## INFORMATION GIVEN

▼▼▼

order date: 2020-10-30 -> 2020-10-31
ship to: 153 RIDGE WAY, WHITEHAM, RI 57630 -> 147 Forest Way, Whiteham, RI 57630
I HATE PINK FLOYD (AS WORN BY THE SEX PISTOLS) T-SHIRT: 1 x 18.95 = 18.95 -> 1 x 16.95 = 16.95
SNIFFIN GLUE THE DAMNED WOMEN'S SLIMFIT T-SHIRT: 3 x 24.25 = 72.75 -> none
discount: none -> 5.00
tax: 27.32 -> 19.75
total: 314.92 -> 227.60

▲▲▲
▼▼▼

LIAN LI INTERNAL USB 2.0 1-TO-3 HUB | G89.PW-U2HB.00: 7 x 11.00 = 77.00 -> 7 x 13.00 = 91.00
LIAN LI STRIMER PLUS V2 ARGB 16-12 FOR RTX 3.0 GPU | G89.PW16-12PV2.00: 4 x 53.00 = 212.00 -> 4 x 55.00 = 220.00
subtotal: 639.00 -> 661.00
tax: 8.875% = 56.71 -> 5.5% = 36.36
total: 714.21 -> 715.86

▲▲▲

## YOUR ASSIGNMENT
Keep both end lines and retype everything in the records above from the line containing "order date: 2020-10-30 -> 2020-10-31" through the line containing "total: 314.92 -> 227.60", exactly, with nothing else.

## EXERCISE RESULT
order date: 2020-10-30 -> 2020-10-31
ship to: 153 RIDGE WAY, WHITEHAM, RI 57630 -> 147 Forest Way, Whiteham, RI 57630
I HATE PINK FLOYD (AS WORN BY THE SEX PISTOLS) T-SHIRT: 1 x 18.95 = 18.95 -> 1 x 16.95 = 16.95
SNIFFIN GLUE THE DAMNED WOMEN'S SLIMFIT T-SHIRT: 3 x 24.25 = 72.75 -> none
discount: none -> 5.00
tax: 27.32 -> 19.75
total: 314.92 -> 227.60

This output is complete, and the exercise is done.